== Segment start ==
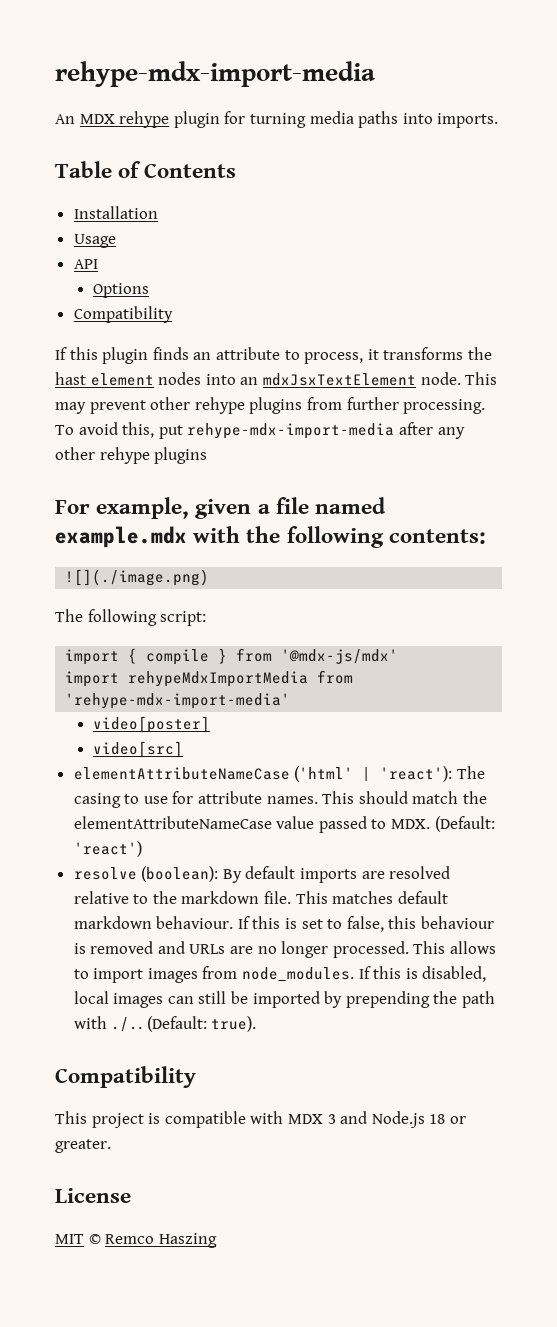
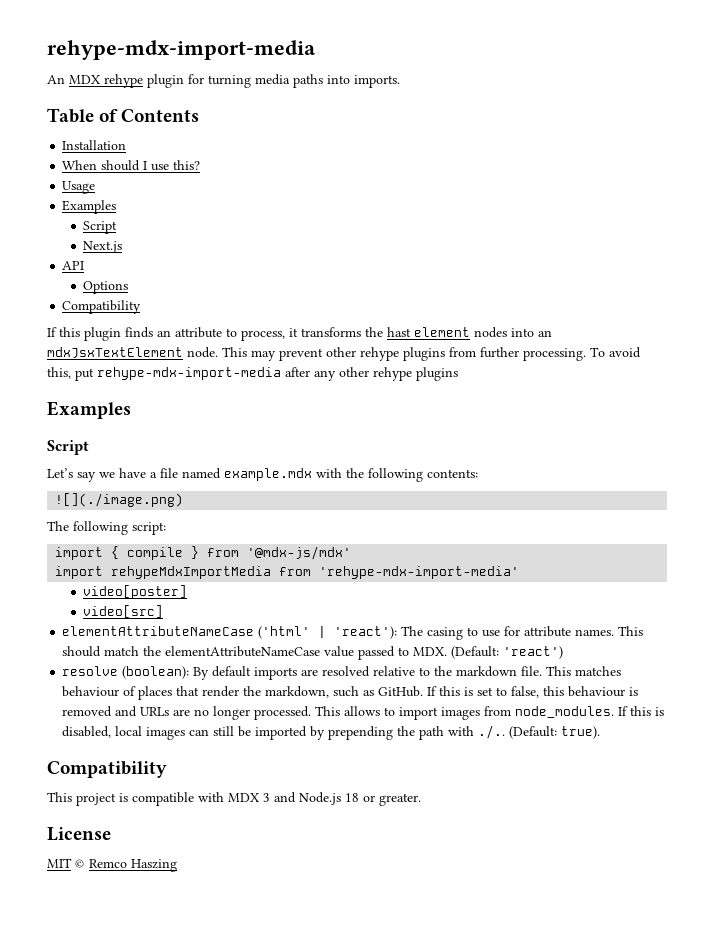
+ When should I use this?
  Usage
+ Examples
+ Script
+ Next.js
  To avoid this, put rehype-mdx-import-media after any other rehype plugins
- For example, given a file named example.mdx with the following contents:
+ Examples
+ Script
+ Let’s say we have a file named example.mdx with the following contents:
- This matches default markdown behaviour.
+ This matches behaviour of places that render the markdown, such as GitHub.

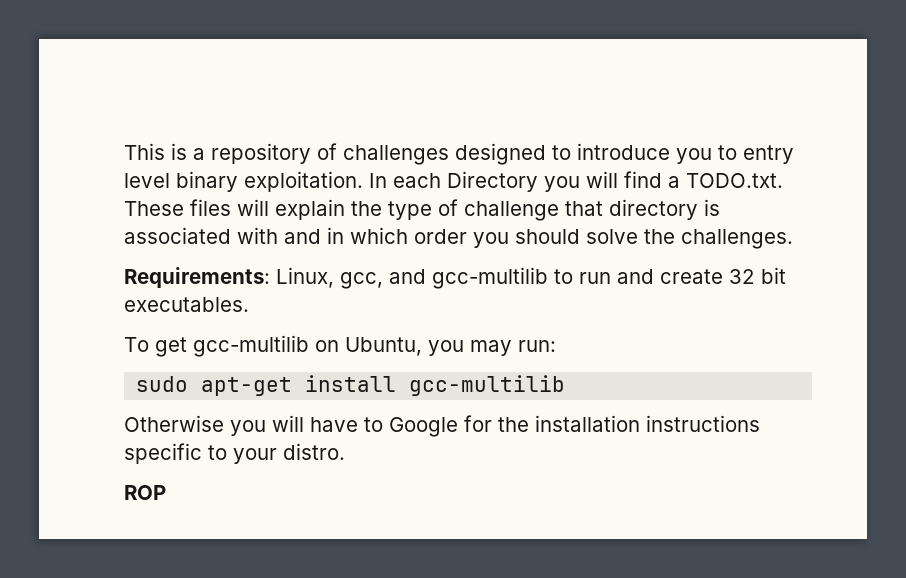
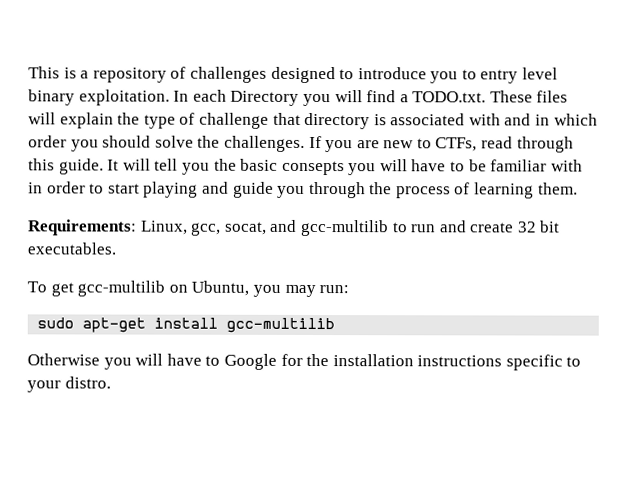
+ If you are new to CTFs, read through this guide. It will tell you the basic consepts you will have to be familiar with in order to start playing and guide you through the process of learning them.
- Requirements: Linux, gcc, and gcc-multilib to run and create 32 bit executables.
+ Requirements: Linux, gcc, socat, and gcc-multilib to run and create 32 bit executables.
- ROP

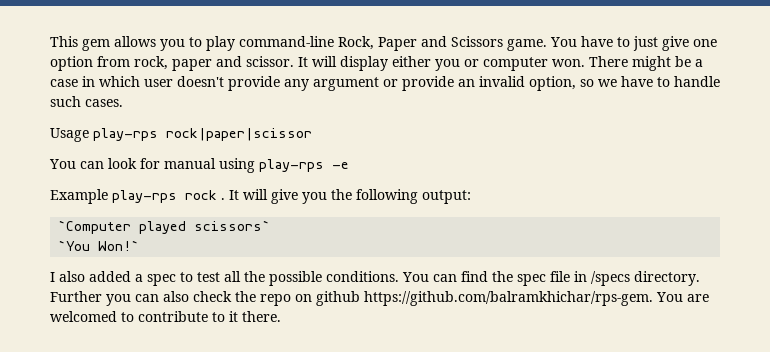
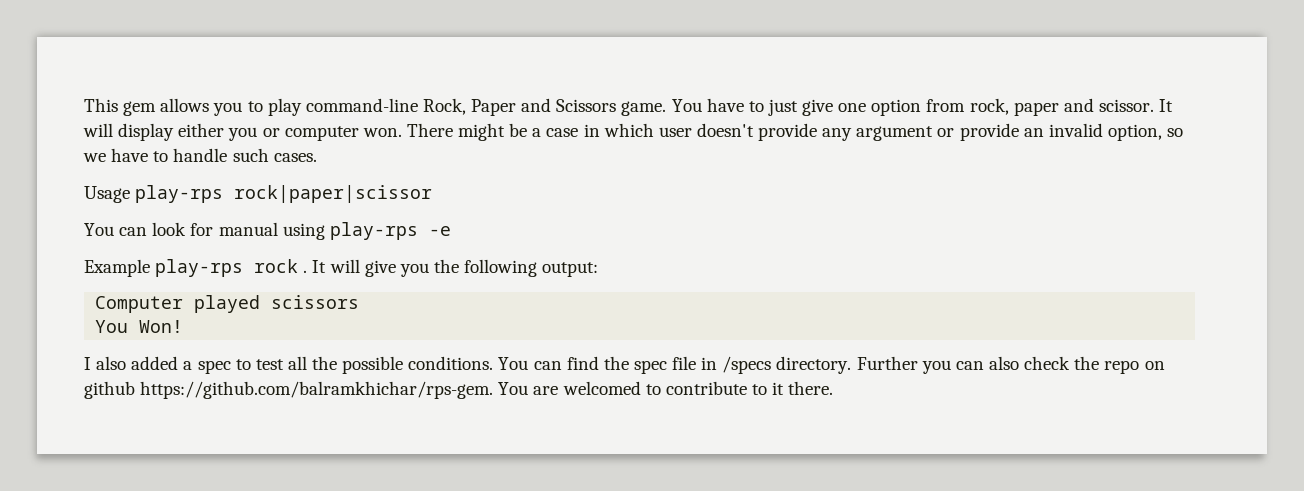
- `Computer played scissors`
- `You Won!`
+ Computer played scissors
+ You Won!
== Segment end ==
Look through the listing above. Pick out each line with "contents" and copy it.

- For example, given a file named example.mdx with the following contents:
+ Let’s say we have a file named example.mdx with the following contents:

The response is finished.